> YOUR GOAL
Among the entries that follow, the required portion opens with the line containing "- This package" and closes with the line containing "string union types.". Give that portion again exactly, and nothing else.

> GIVEN RECORDS

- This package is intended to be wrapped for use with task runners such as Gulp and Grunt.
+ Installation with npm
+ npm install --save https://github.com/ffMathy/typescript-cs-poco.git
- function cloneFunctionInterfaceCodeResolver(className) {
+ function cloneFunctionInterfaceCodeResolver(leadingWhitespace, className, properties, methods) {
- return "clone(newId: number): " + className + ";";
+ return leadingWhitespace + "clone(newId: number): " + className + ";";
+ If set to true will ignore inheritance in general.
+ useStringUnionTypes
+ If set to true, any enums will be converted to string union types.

...

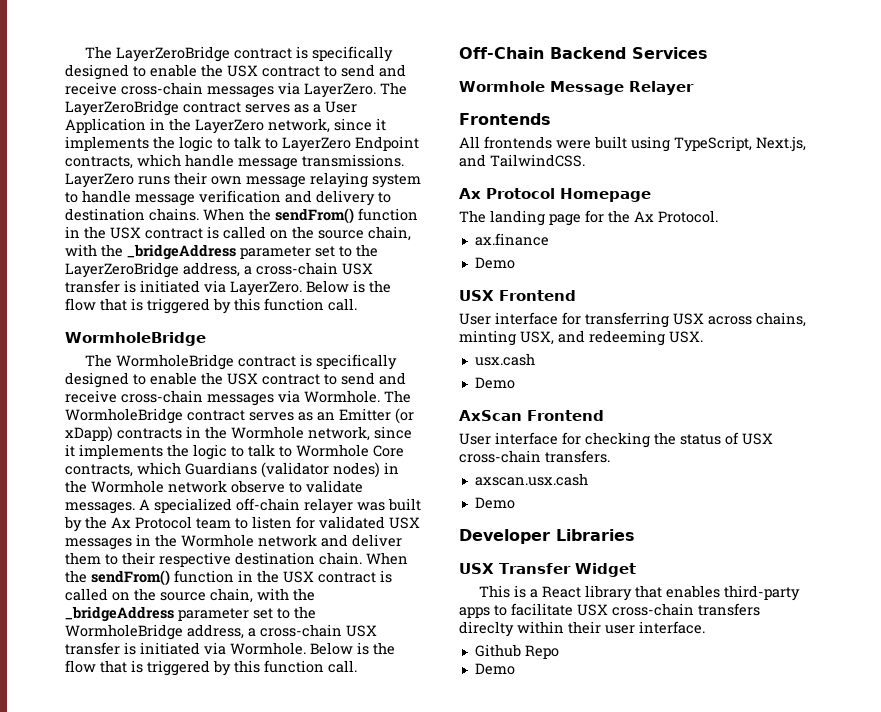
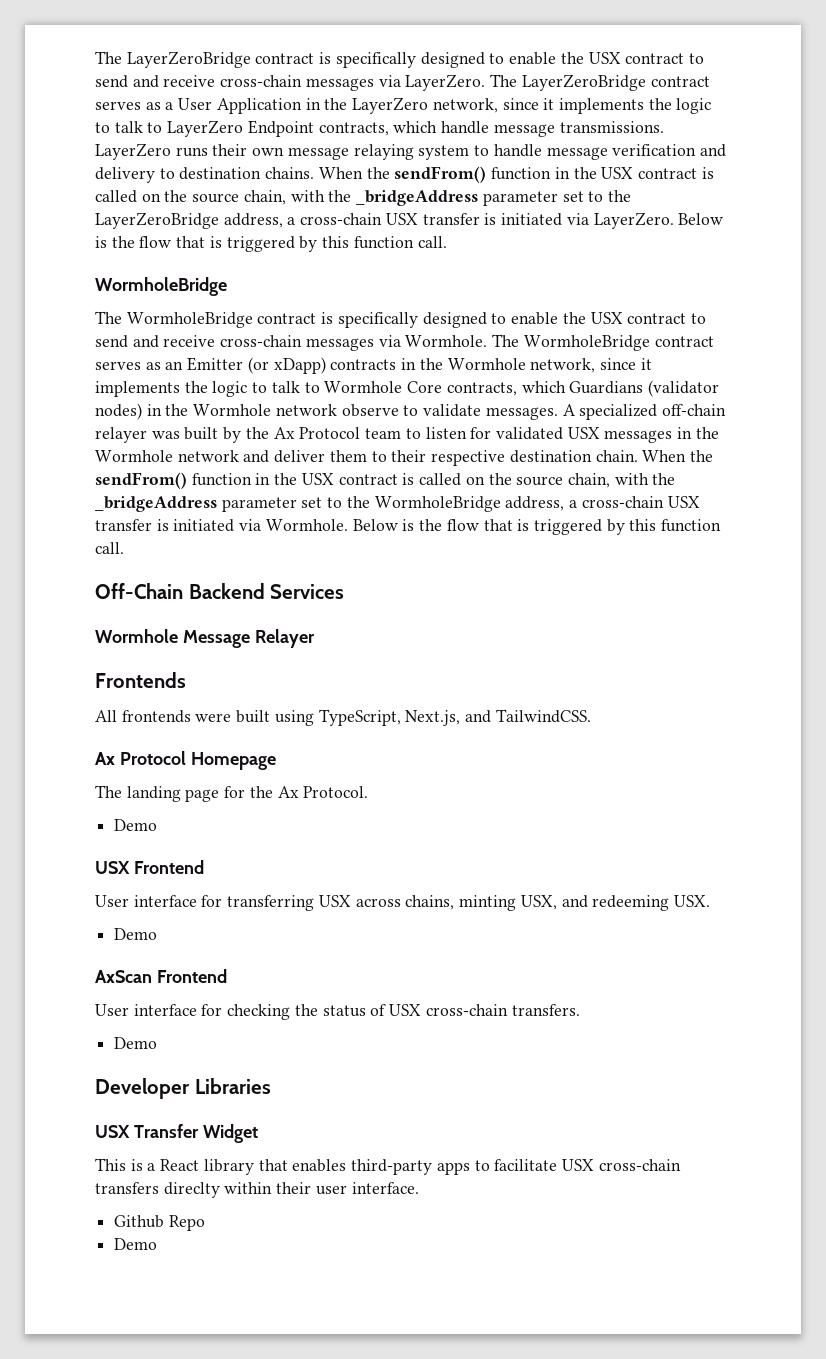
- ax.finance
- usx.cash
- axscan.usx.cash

> ANSWER FOR THE TASK
- This package is intended to be wrapped for use with task runners such as Gulp and Grunt.
+ Installation with npm
+ npm install --save https://github.com/ffMathy/typescript-cs-poco.git
- function cloneFunctionInterfaceCodeResolver(className) {
+ function cloneFunctionInterfaceCodeResolver(leadingWhitespace, className, properties, methods) {
- return "clone(newId: number): " + className + ";";
+ return leadingWhitespace + "clone(newId: number): " + className + ";";
+ If set to true will ignore inheritance in general.
+ useStringUnionTypes
+ If set to true, any enums will be converted to string union types.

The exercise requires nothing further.